Morgens um drei zum Hamburger Großmarkt
Wie arbeitsintensiv das Geschäft ist, erzählt Monika Habig anschließend draußen an den vielen Obstkisten: „Seit Jahren geht es für uns frühmorgens gegen drei Uhr mit dem Transporter zum Hamburger Großmarkt. Da müssen dann zwei Stunden Einkauf ausreichen, um gegen halb acht in Lüneburg den Laden öffnen zu können.“ Nach dem täglichen Pendeln muss sie die schweren Obst- und Gemüsekisten ausladen, das Sortiment aufstellen und immer bis spät abends im Geschäft stehen. Es reicht der Gemüsehändlerin: „Ich kann nicht mehr, will endlich mehr Zeit mit meinem Mann verbringen, für ihn da sein. Er braucht mich.“
Der Abschied fällt ihr sichtlich schwer: „Natürlich macht es einen traurig, aber mal im Klartext: Die Grapengießerstraße sieht trostlos aus.

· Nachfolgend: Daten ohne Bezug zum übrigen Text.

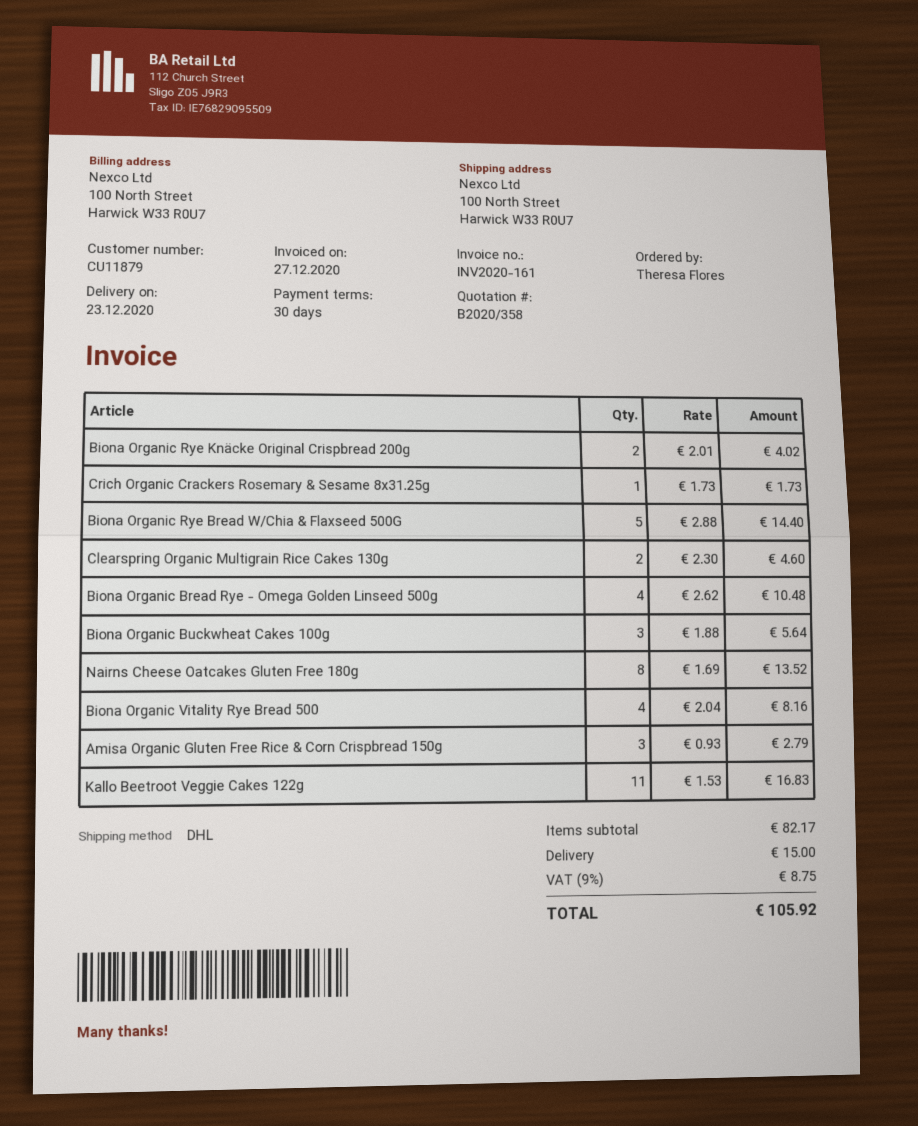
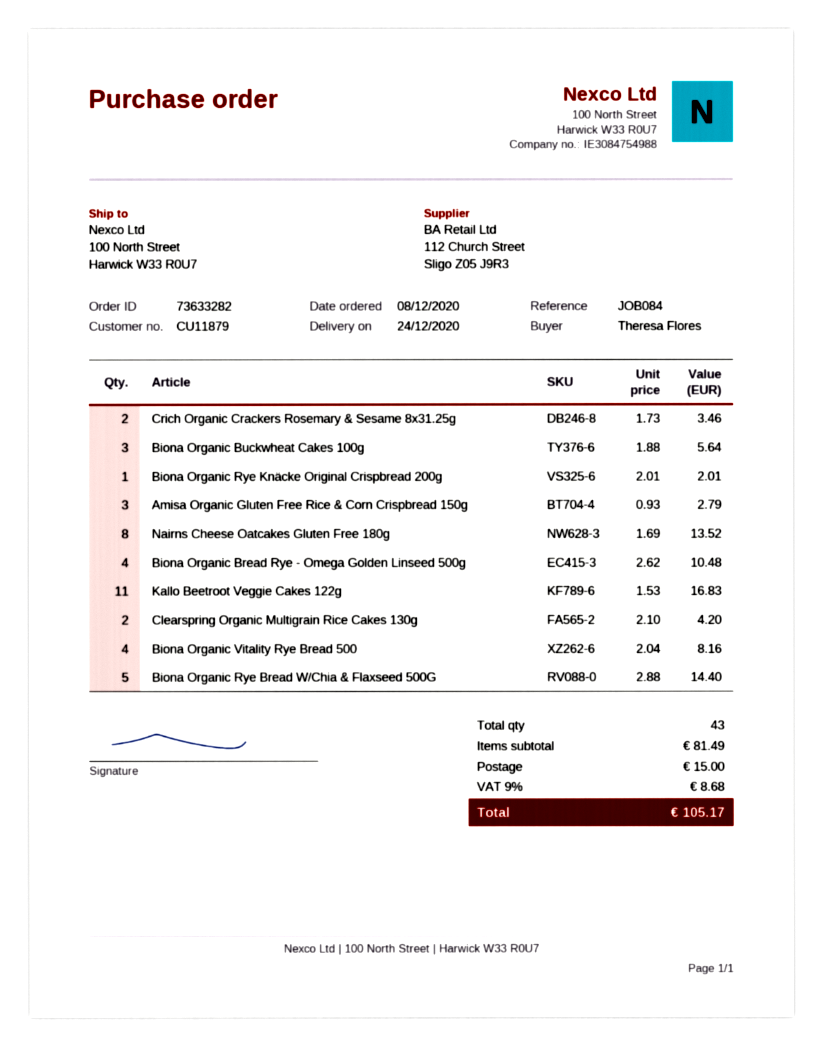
delivery date: 2020-12-23 -> 2020-12-24
Biona Organic Rye Knäcke Original Crispbread 200g: 2 x 2.01 = 4.02 -> 1 x 2.01 = 2.01
Crich Organic Crackers Rosemary & Sesame 8x31.25g: 1 x 1.73 = 1.73 -> 2 x 1.73 = 3.46
Clearspring Organic Multigrain Rice Cakes 130g: 2 x 2.30 = 4.60 -> 2 x 2.10 = 4.20
subtotal: 82.17 -> 81.49
tax: 9% = 8.75 -> 9% = 8.68
total: 105.92 -> 105.17

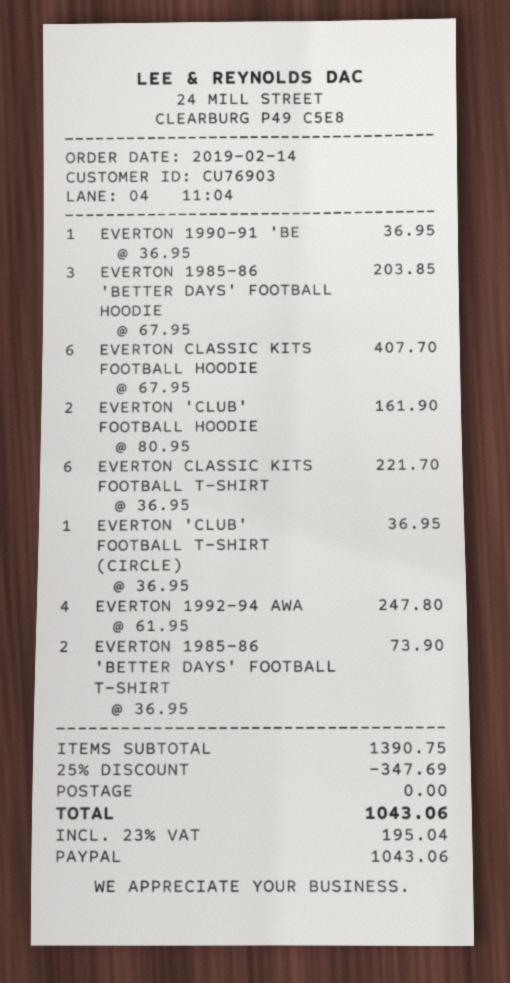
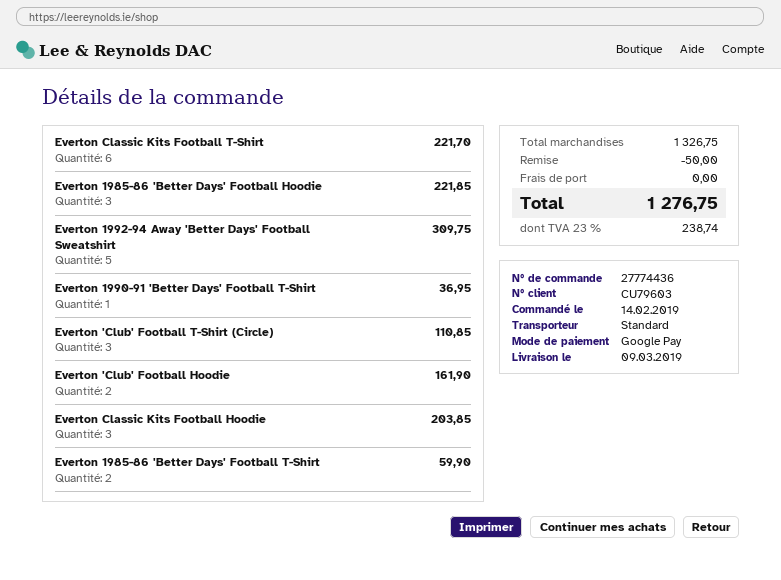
customer number: CU76903 -> CU79603
payment method: PayPal -> Google Pay
EVERTON 1985-86 'BETTER DAYS' FOOTBALL HOODIE: 3 for 203.85 -> 3 for 221.85
EVERTON CLASSIC KITS FOOTBALL HOODIE: 6 for 407.70 -> 3 for 203.85
EVERTON 'CLUB' FOOTBALL T-SHIRT (CIRCLE): 1 for 36.95 -> 3 for 110.85
EVERTON 1992-94 AWA: 4 for 247.80 -> 5 for 309.75
EVERTON 1985-86 'BETTER DAYS' FOOTBALL T-SHIRT: 2 for 73.90 -> 2 for 59.90
subtotal: 1390.75 -> 1326.75
discount: 347.69 -> 50.00
tax: 23% = 195.04 -> 23% = 238.74
total: 1043.06 -> 1276.75

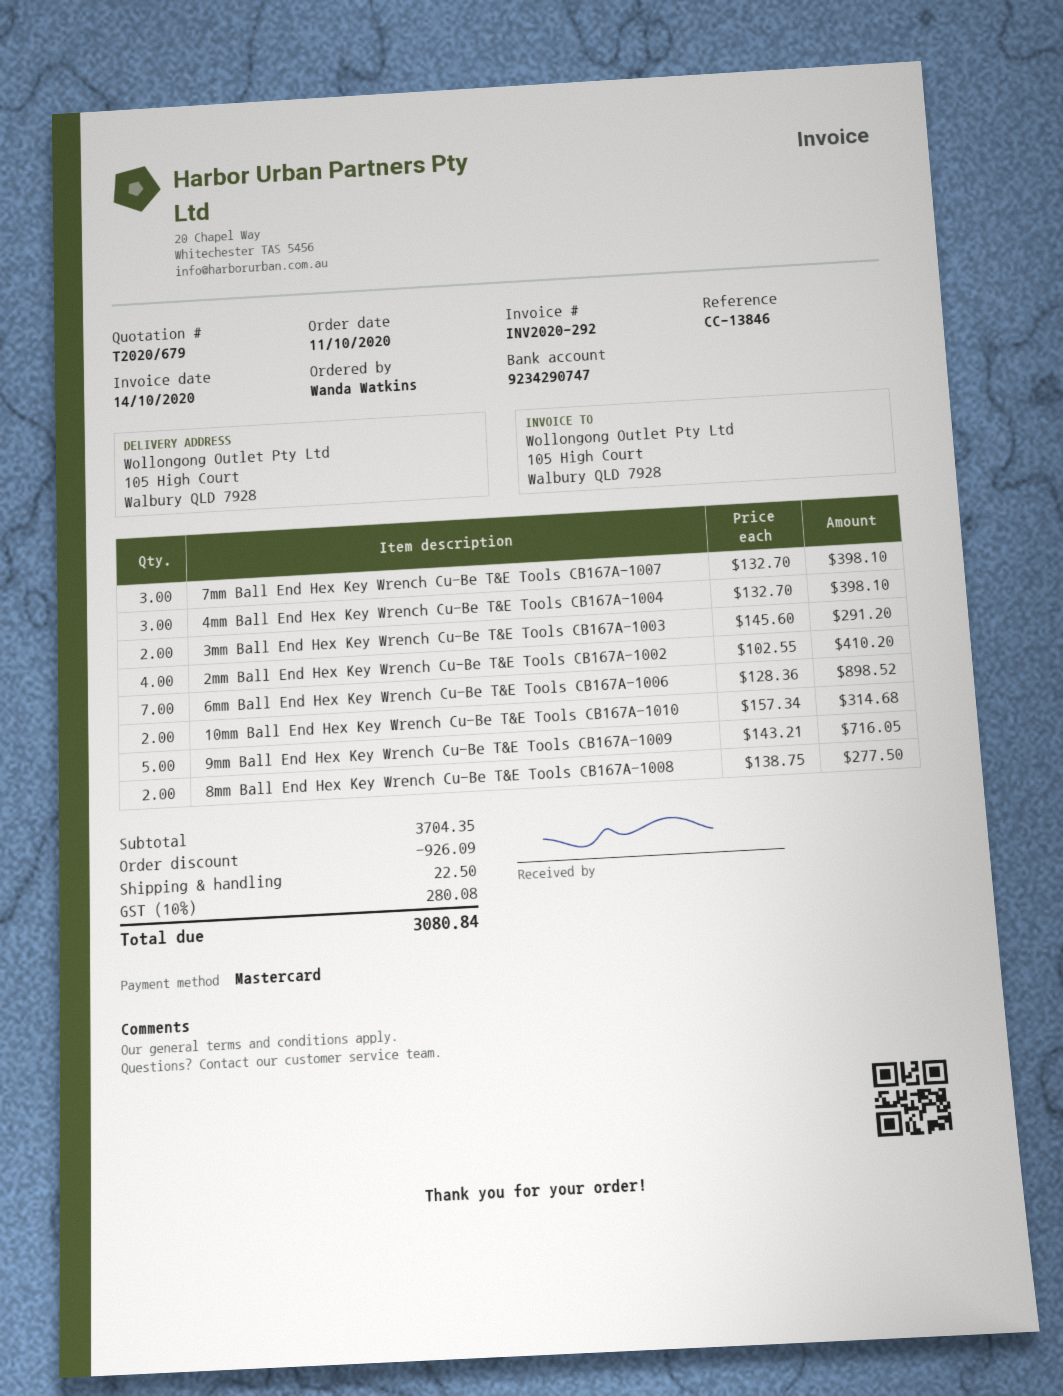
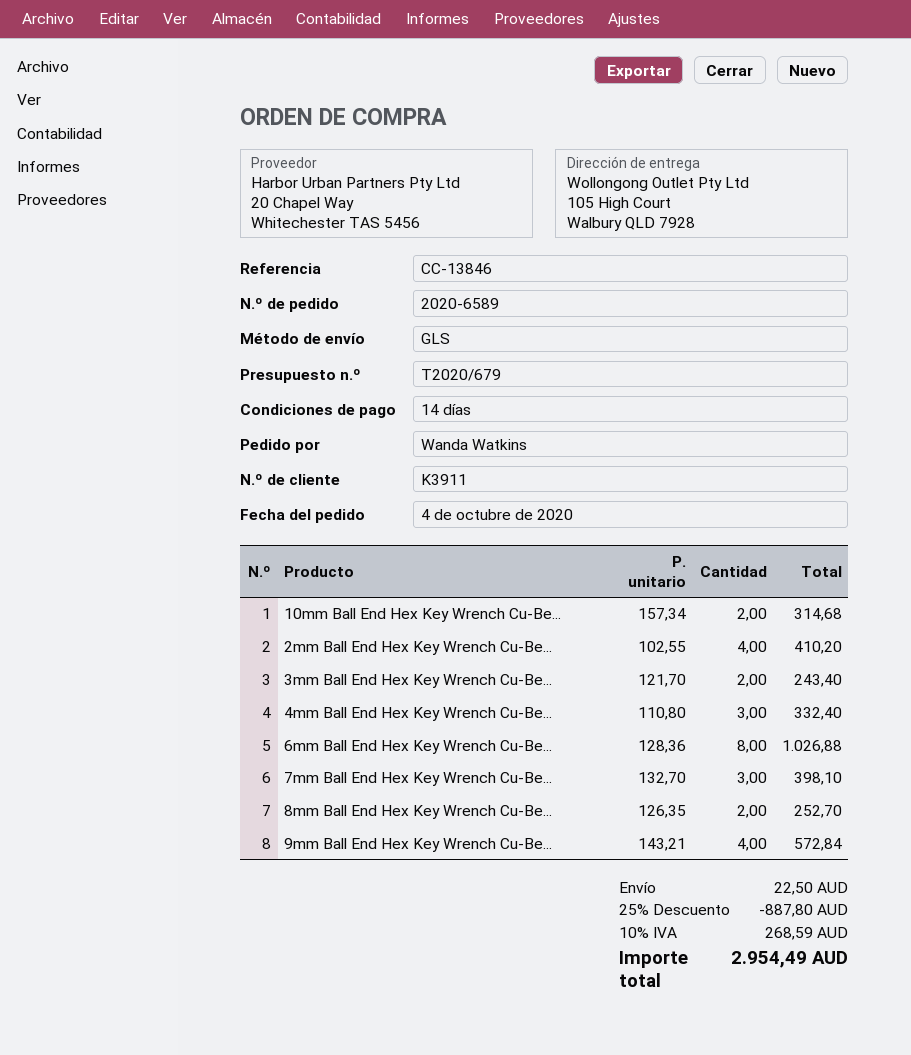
order date: 2020-10-11 -> 2020-10-04
4mm Ball End Hex Key Wrench Cu-Be T&E Tools CB167A-1004: 3 x 132.70 = 398.10 -> 3 x 110.80 = 332.40
3mm Ball End Hex Key Wrench Cu-Be T&E Tools CB167A-1003: 2 x 145.60 = 291.20 -> 2 x 121.70 = 243.40
6mm Ball End Hex Key Wrench Cu-Be T&E Tools CB167A-1006: 7 x 128.36 = 898.52 -> 8 x 128.36 = 1026.88
9mm Ball End Hex Key Wrench Cu-Be T&E Tools CB167A-1009: 5 x 143.21 = 716.05 -> 4 x 143.21 = 572.84
8mm Ball End Hex Key Wrench Cu-Be T&E Tools CB167A-1008: 2 x 138.75 = 277.50 -> 2 x 126.35 = 252.70
discount: 926.09 -> 887.80
tax: 10% = 280.08 -> 10% = 268.59
total: 3080.84 -> 2954.49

Es gibt immer weniger Kunden, die Stadt wird immer leerer, immer mehr Geschäfte geben auf. Wie soll es hier weitergehen, wie wird unsere Innenstadt in den nächsten Jahren aussehen?“, fragt Andrea Habig. Die Immobilie ist in Familienbesitz. Am Liebsten will sie weiter gewerblich vermieten und hatte auch schon erste Anfragen: „Erst neulich war ein Interessent hier, er würde hier gern ein Café eröffnen. Das würden wir auf jeden Fall begrüßen, wenn die Modalitäten stimmen“, sagt die Geschäftsfrau.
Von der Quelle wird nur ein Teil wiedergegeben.